- [BRIEF]: The task calls for an exact copy of the records, without any images.

(Beginning of DATA SECTION)

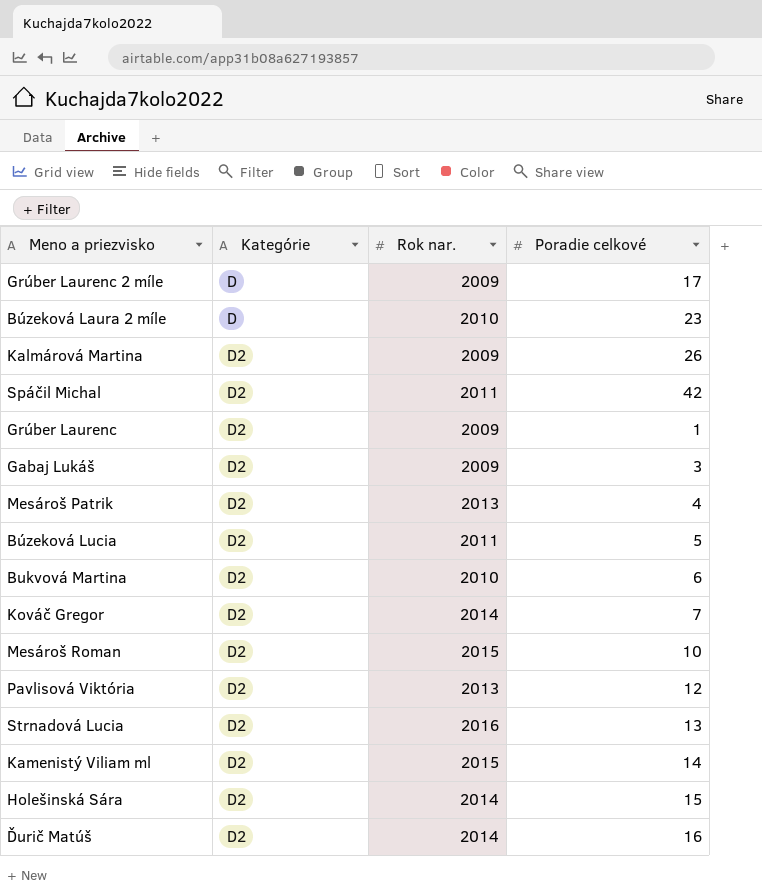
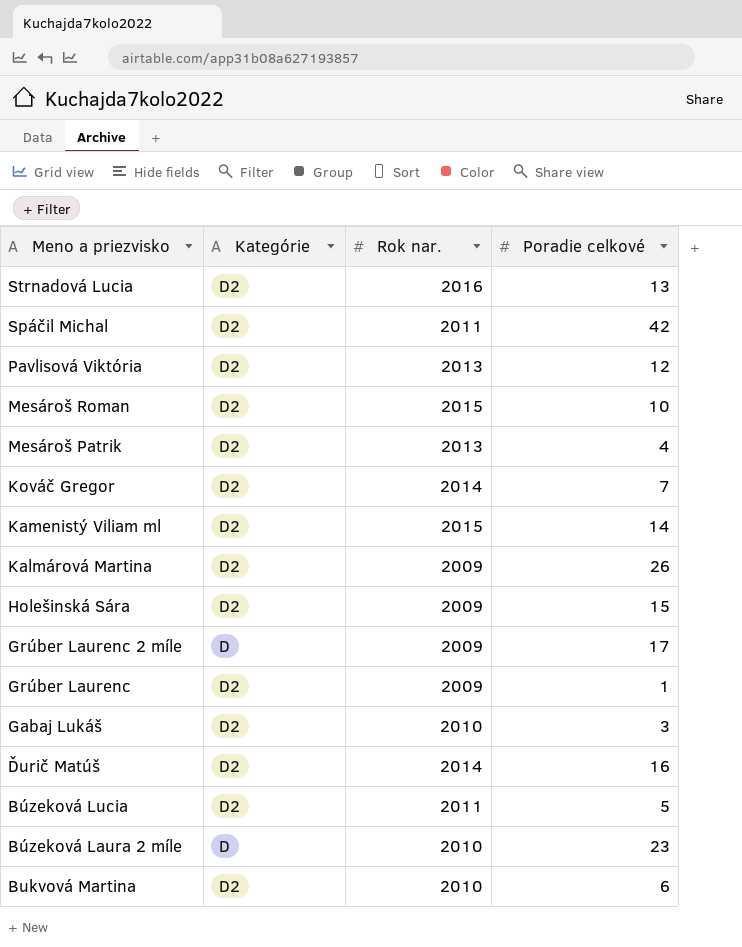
row order: Kategórie ascending -> Meno a priezvisko descending
Holešinská Sára | Rok nar.: 2014 -> 2009
Gabaj Lukáš | Rok nar.: 2009 -> 2010

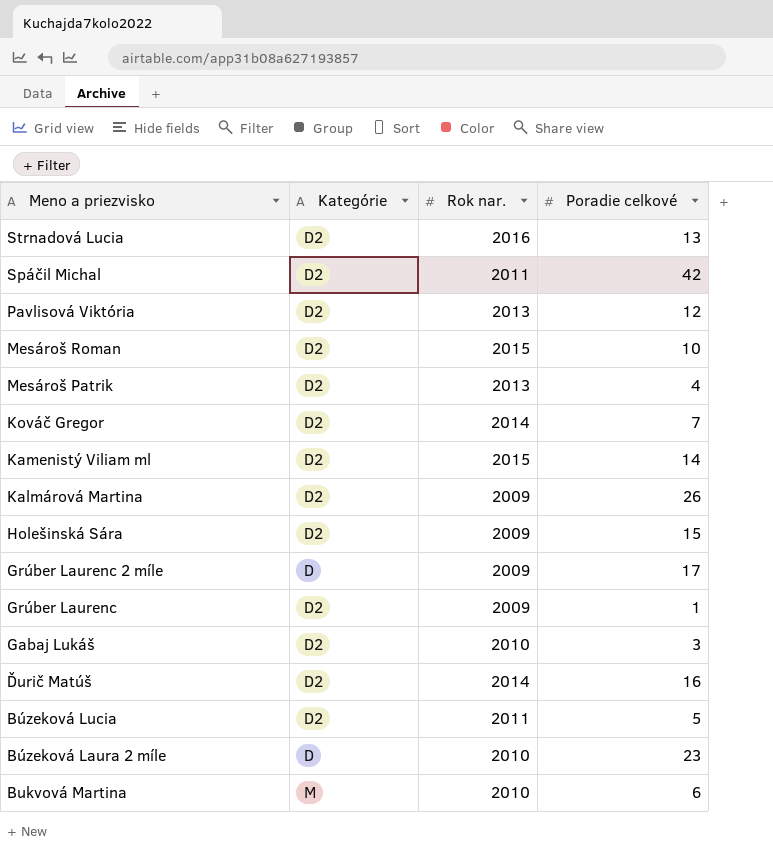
Bukvová Martina | Kategórie: D2 -> M

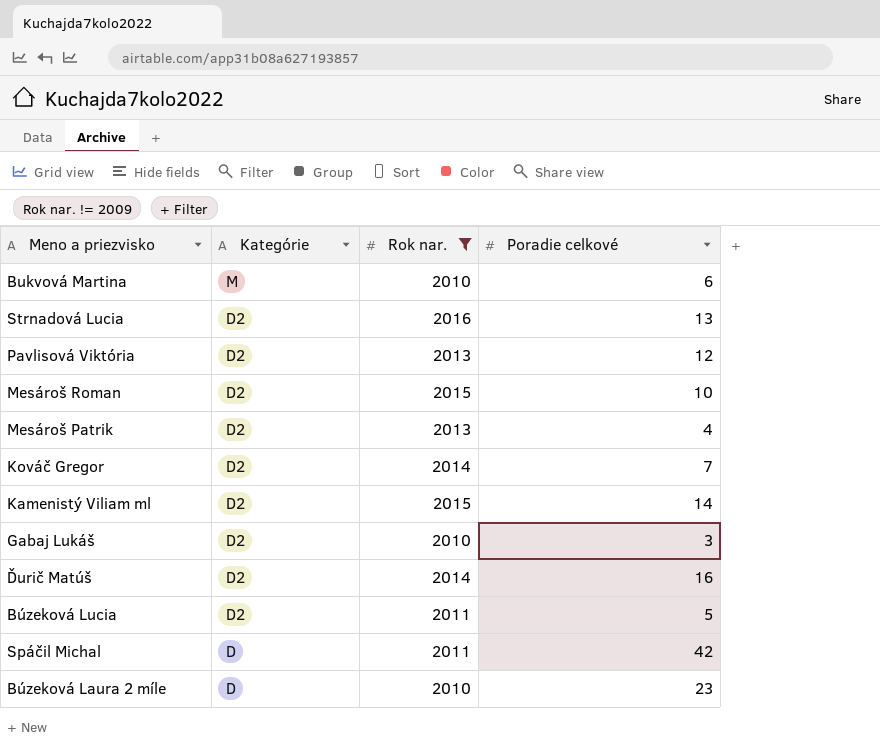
filter: none -> Rok nar. != 2009
row order: Meno a priezvisko descending -> Kategórie descending
Spáčil Michal | Kategórie: D2 -> D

(End of DATA SECTION)

- [SOLUTION TO THIS TASK]:
row order: Kategórie ascending -> Meno a priezvisko descending
Holešinská Sára | Rok nar.: 2014 -> 2009
Gabaj Lukáš | Rok nar.: 2009 -> 2010

Bukvová Martina | Kategórie: D2 -> M

filter: none -> Rok nar. != 2009
row order: Meno a priezvisko descending -> Kategórie descending
Spáčil Michal | Kategórie: D2 -> D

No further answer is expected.